Aim of the exercise
If a record holds a picture, please leave the picture out and copy the rest of the record exactly.

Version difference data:
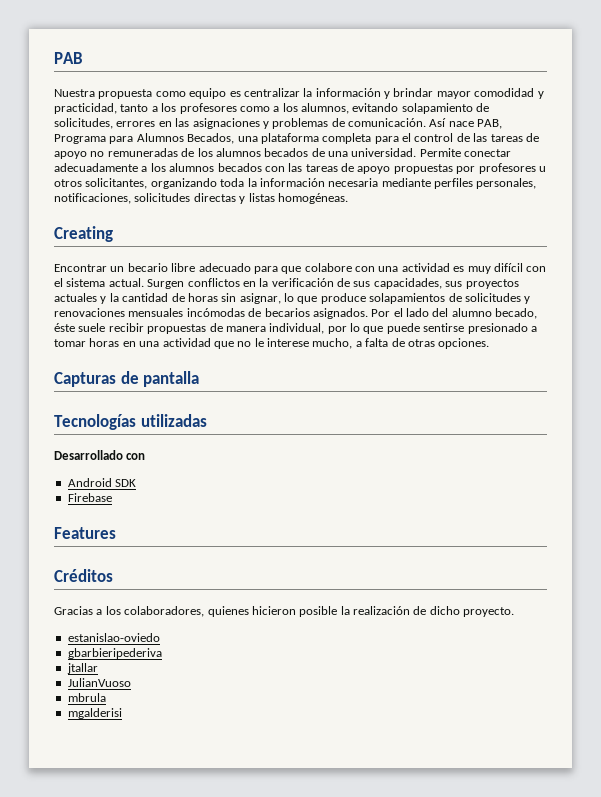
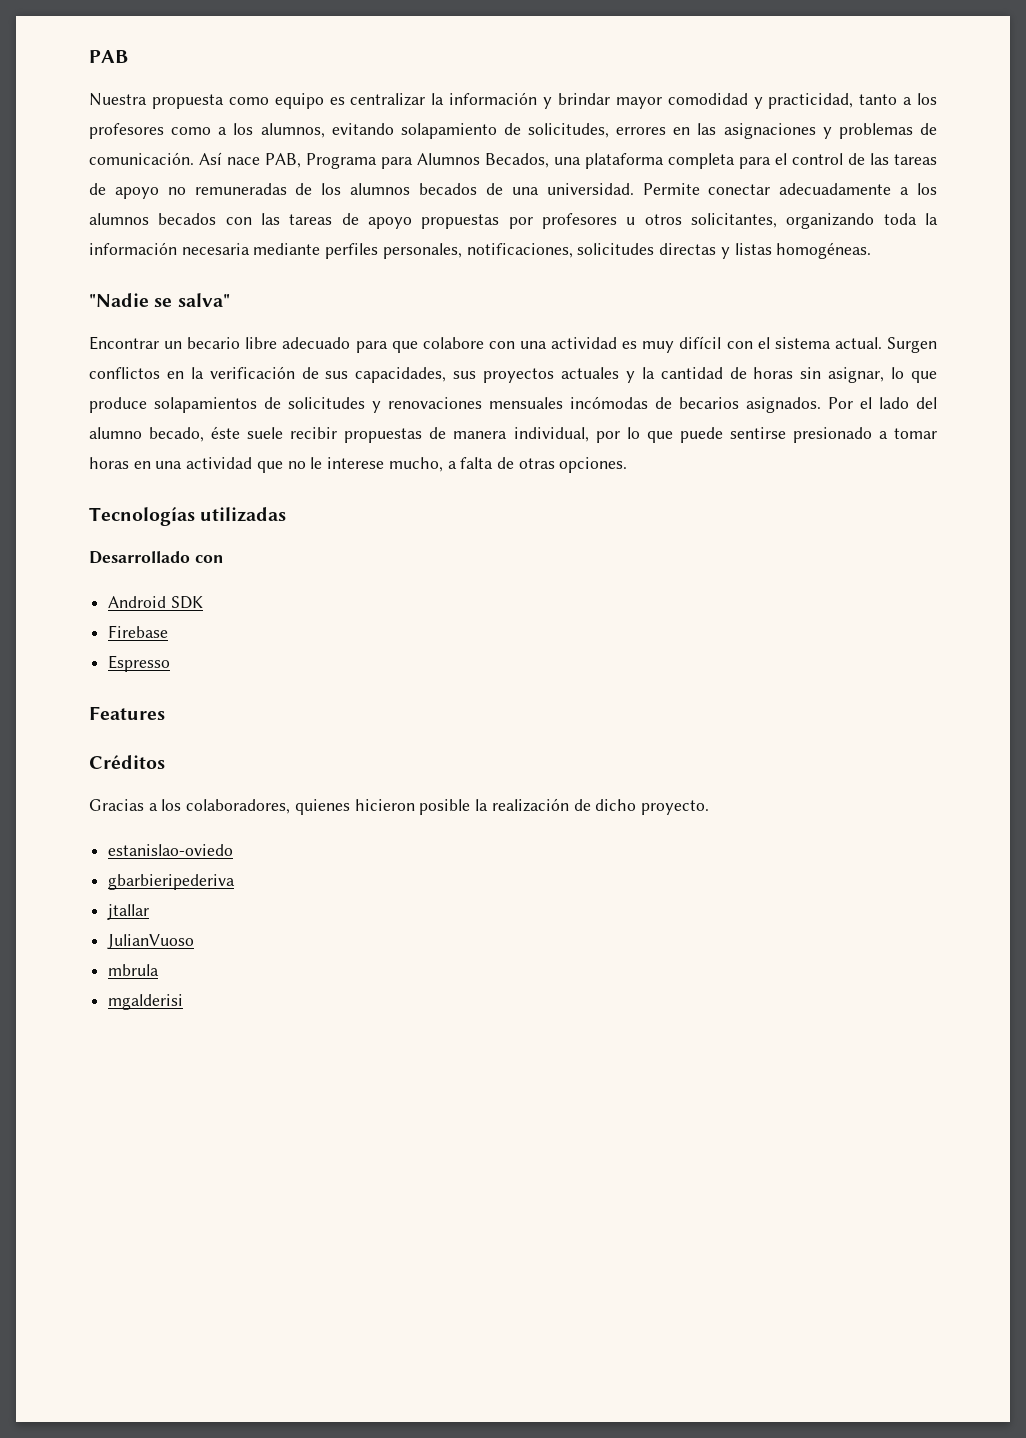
- Creating
+ "Nadie se salva"
- Capturas de pantalla
+ Espresso

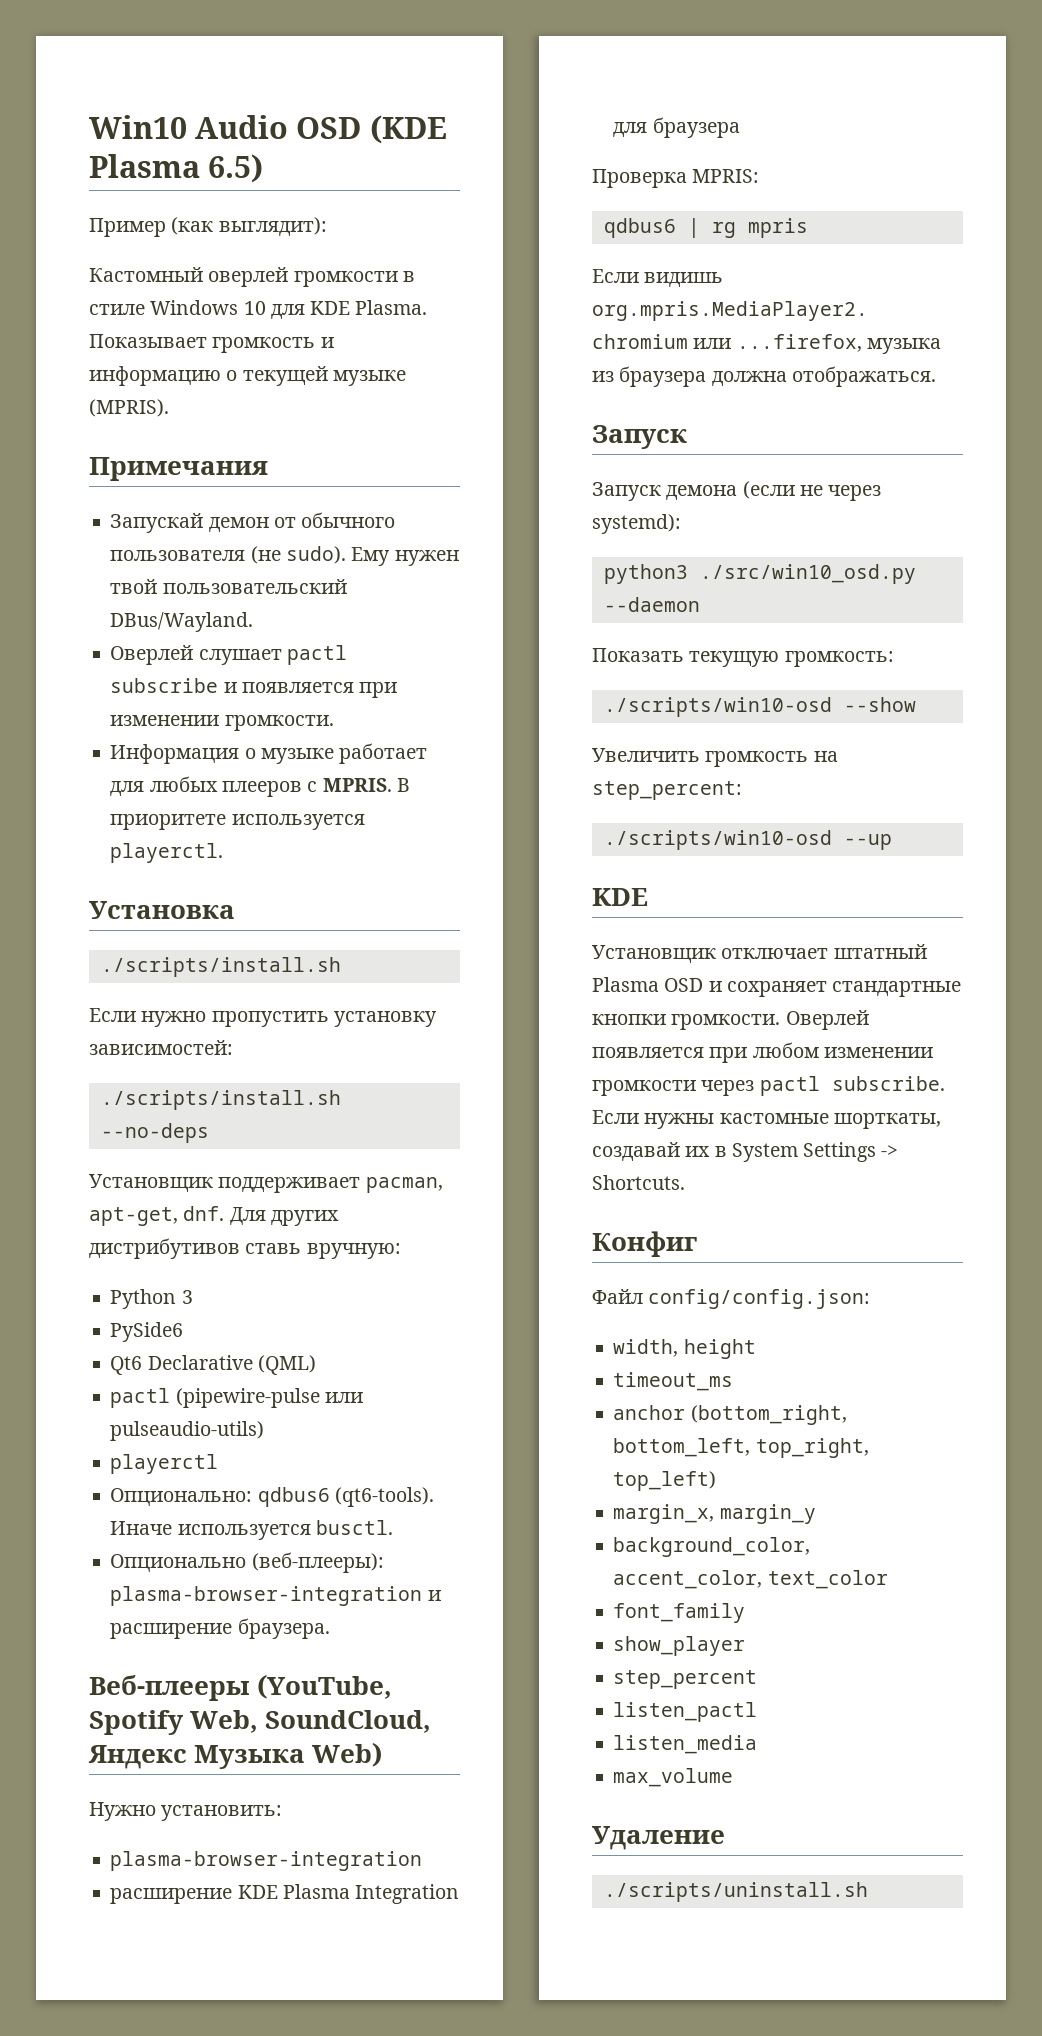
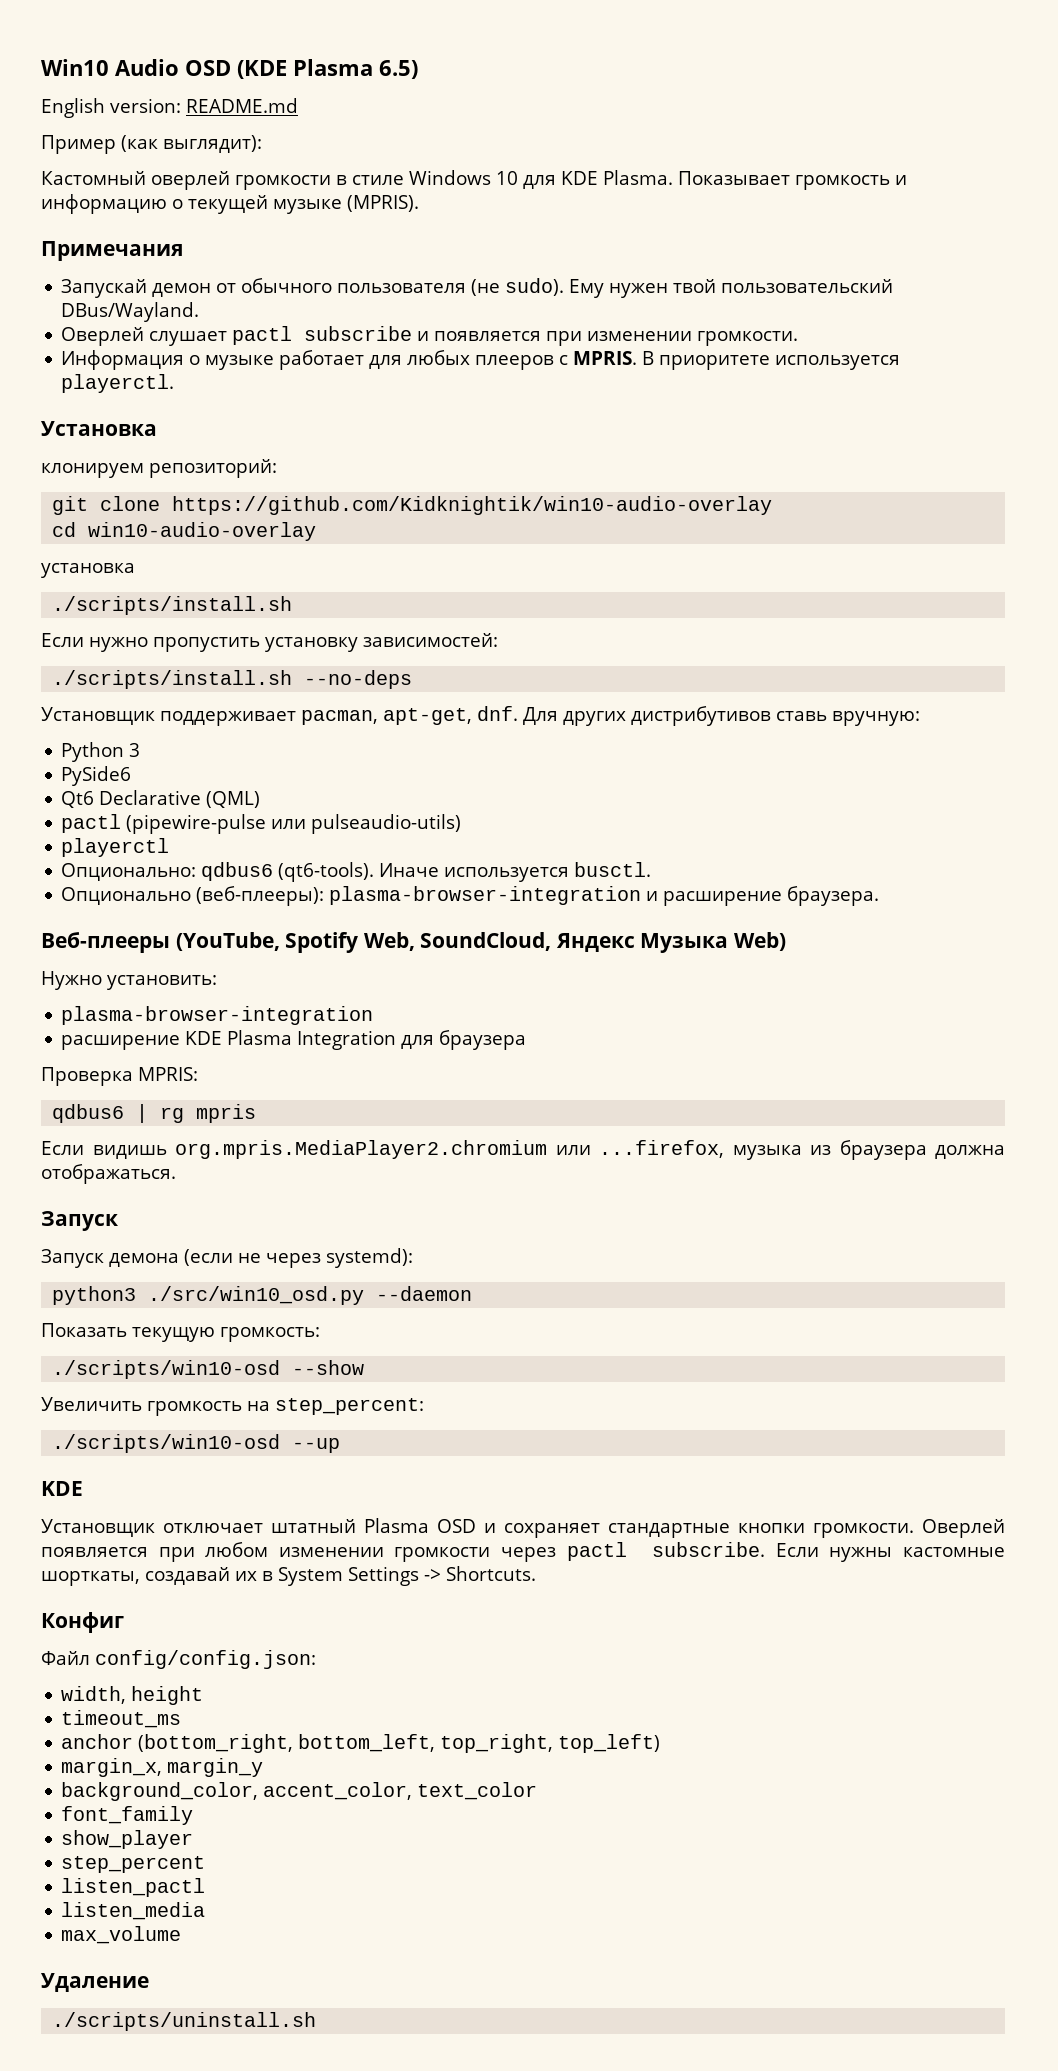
+ English version: README.md
+ клонируем репозиторий:
+ git clone https://github.com/Kidknightik/win10-audio-overlay
+ cd win10-audio-overlay
+ установка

Final answer
- Creating
+ "Nadie se salva"
- Capturas de pantalla
+ Espresso

+ English version: README.md
+ клонируем репозиторий:
+ git clone https://github.com/Kidknightik/win10-audio-overlay
+ cd win10-audio-overlay
+ установка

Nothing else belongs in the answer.